GOAL OF THE EXERCISE:
Which lines of the records below contain the word "knob"? Copy each of them out.

### RECORDS ###

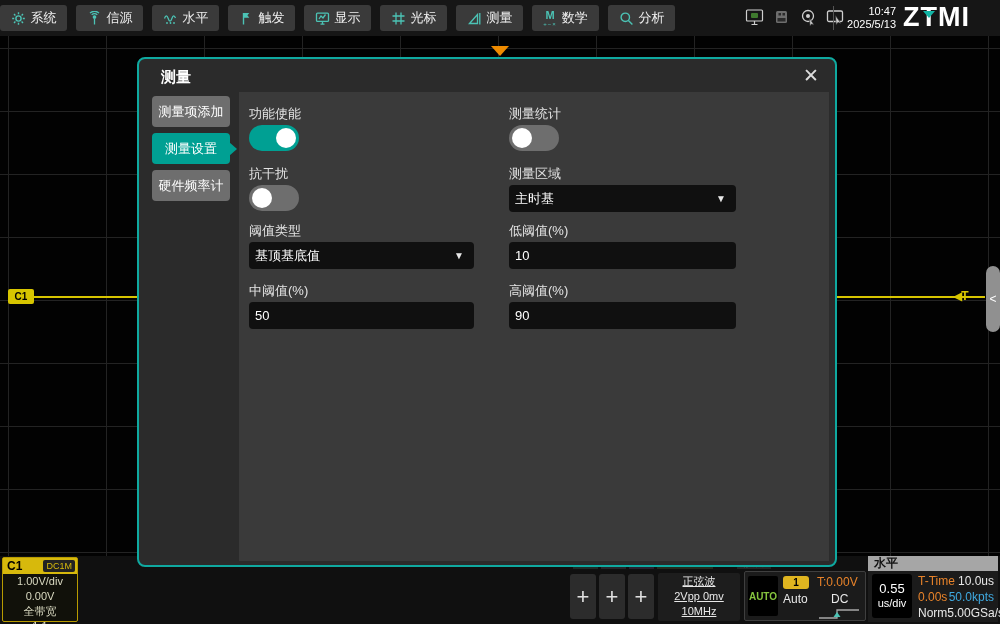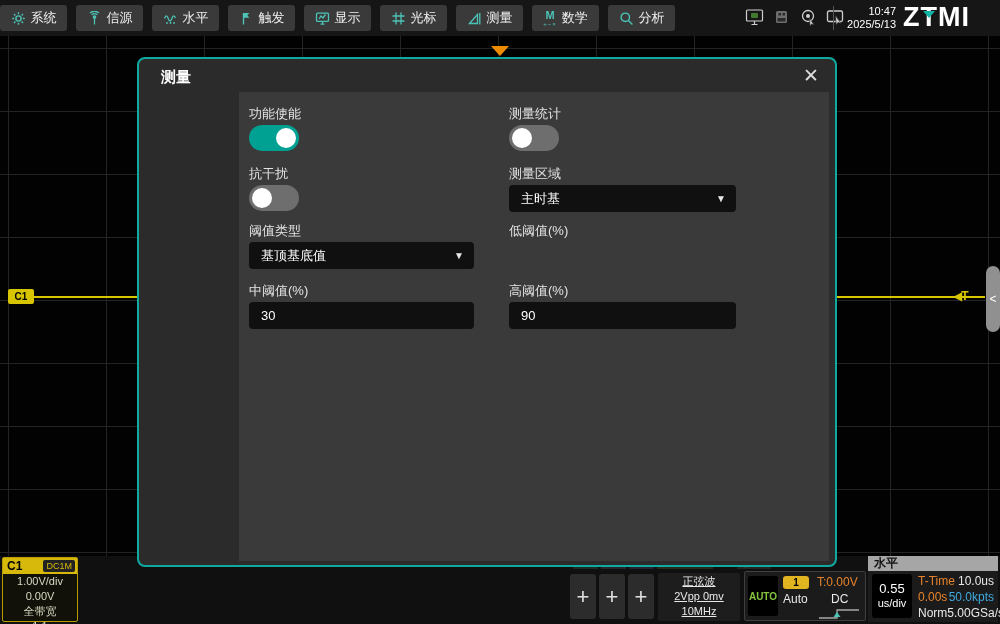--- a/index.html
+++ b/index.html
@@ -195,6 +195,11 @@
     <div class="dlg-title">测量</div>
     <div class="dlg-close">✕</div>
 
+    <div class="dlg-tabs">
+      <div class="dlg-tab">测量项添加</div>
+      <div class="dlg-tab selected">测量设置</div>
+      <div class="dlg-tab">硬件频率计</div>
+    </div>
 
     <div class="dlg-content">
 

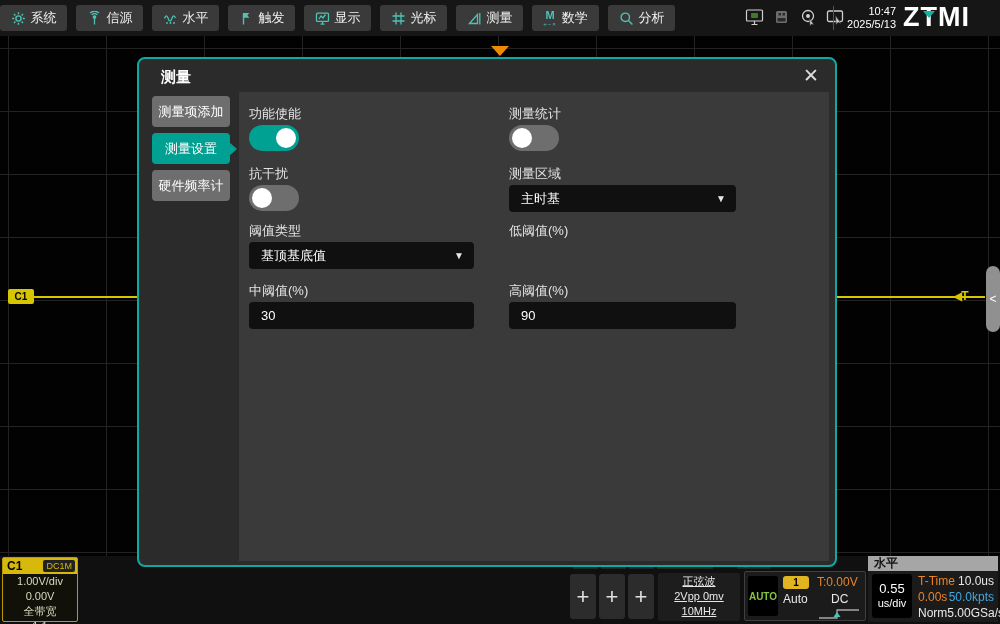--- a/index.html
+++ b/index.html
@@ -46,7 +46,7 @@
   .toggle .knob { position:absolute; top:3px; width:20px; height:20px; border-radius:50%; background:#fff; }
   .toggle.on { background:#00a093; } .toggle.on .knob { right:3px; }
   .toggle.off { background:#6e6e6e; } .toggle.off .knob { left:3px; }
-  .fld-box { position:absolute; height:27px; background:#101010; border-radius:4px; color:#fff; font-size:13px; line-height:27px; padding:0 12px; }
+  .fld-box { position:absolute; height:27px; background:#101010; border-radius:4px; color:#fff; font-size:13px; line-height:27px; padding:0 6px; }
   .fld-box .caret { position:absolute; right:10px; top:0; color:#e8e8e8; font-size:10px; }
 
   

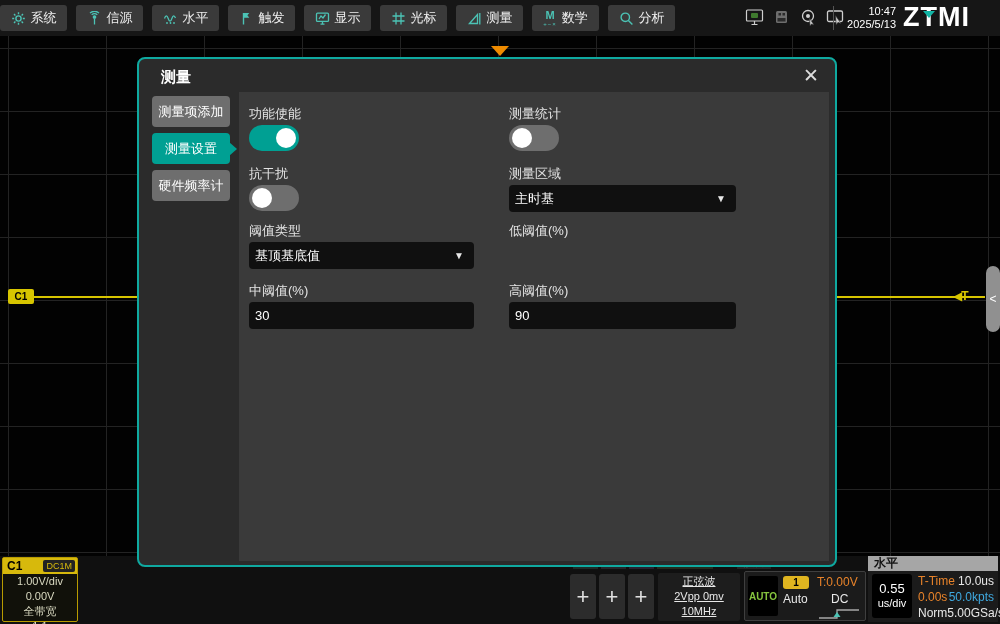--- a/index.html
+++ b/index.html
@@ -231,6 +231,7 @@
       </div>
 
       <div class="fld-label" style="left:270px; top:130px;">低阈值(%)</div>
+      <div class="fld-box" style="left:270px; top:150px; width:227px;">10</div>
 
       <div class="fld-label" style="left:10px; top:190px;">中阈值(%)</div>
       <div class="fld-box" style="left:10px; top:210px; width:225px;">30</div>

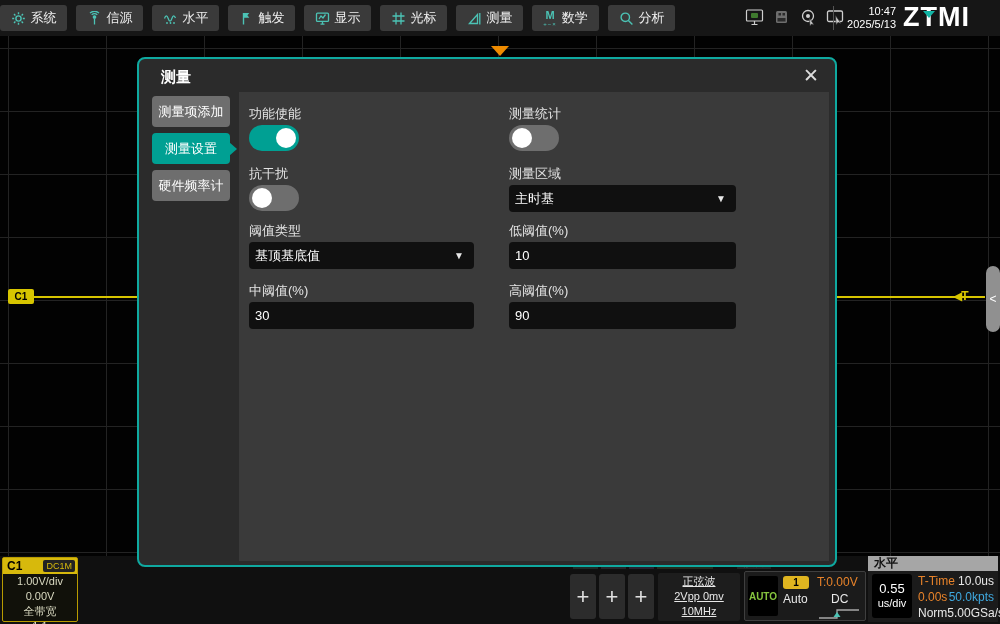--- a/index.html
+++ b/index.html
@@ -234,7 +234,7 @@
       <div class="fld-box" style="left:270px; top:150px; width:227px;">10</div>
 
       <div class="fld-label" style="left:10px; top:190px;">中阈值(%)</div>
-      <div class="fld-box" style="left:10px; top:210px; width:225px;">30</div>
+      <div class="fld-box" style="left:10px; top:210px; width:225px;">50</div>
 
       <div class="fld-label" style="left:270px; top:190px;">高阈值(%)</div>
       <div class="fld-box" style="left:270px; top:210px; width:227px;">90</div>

###
### RECORDS ###

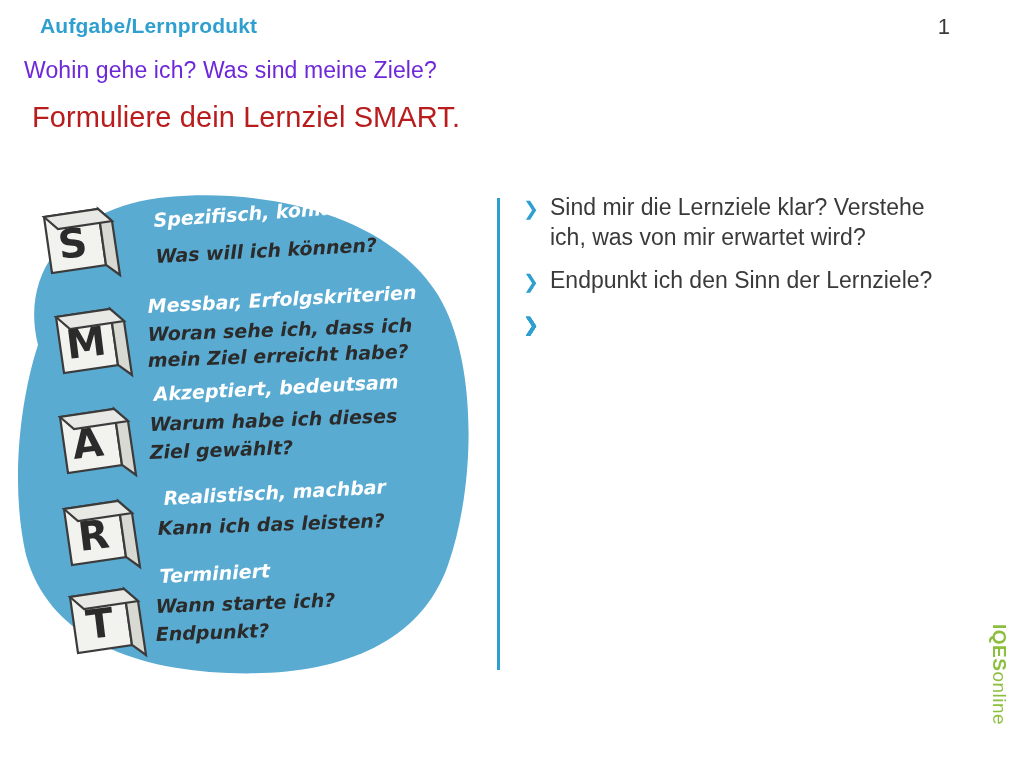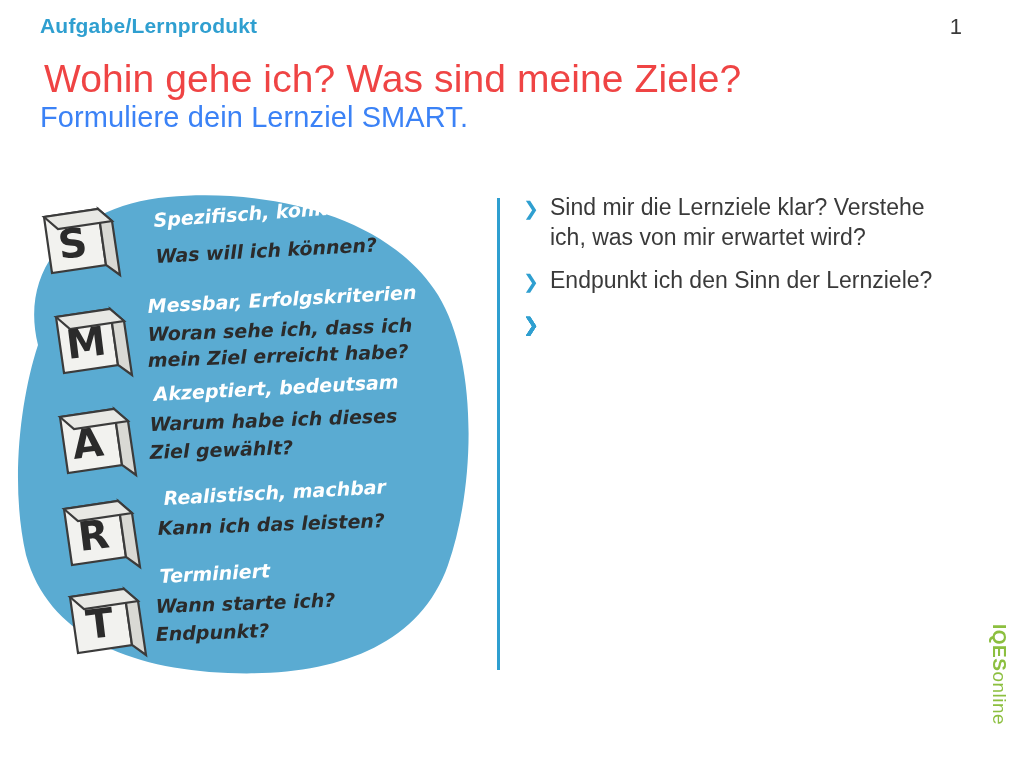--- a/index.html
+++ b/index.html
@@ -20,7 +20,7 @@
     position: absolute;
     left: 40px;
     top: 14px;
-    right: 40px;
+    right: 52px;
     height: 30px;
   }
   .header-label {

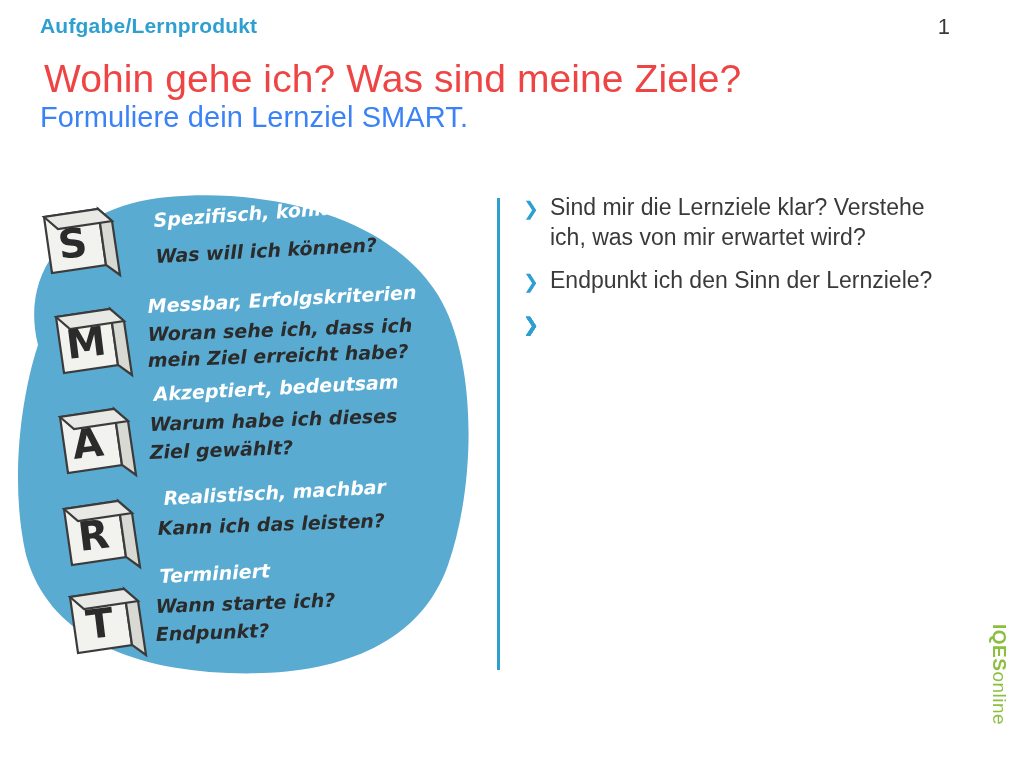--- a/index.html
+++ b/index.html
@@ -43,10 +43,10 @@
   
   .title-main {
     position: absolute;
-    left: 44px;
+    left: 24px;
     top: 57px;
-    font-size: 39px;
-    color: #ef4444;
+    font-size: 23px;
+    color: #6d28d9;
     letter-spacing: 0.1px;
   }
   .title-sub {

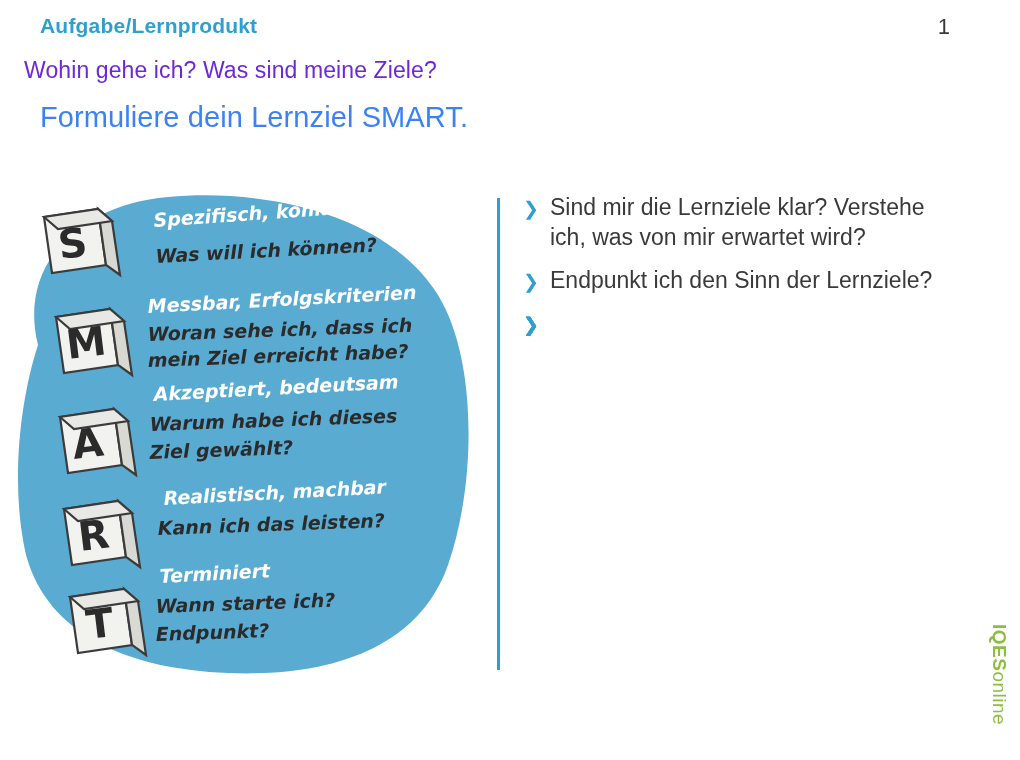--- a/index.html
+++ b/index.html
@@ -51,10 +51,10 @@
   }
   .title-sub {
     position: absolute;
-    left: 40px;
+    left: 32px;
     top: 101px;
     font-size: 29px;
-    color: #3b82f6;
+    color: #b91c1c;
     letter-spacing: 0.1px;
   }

###

OUTPUT:
   .toggle .knob { position:absolute; top:3px; width:20px; height:20px; border-radius:50%; background:#fff; }
   .toggle.on { background:#00a093; } .toggle.on .knob { right:3px; }
   .toggle.off { background:#6e6e6e; } .toggle.off .knob { left:3px; }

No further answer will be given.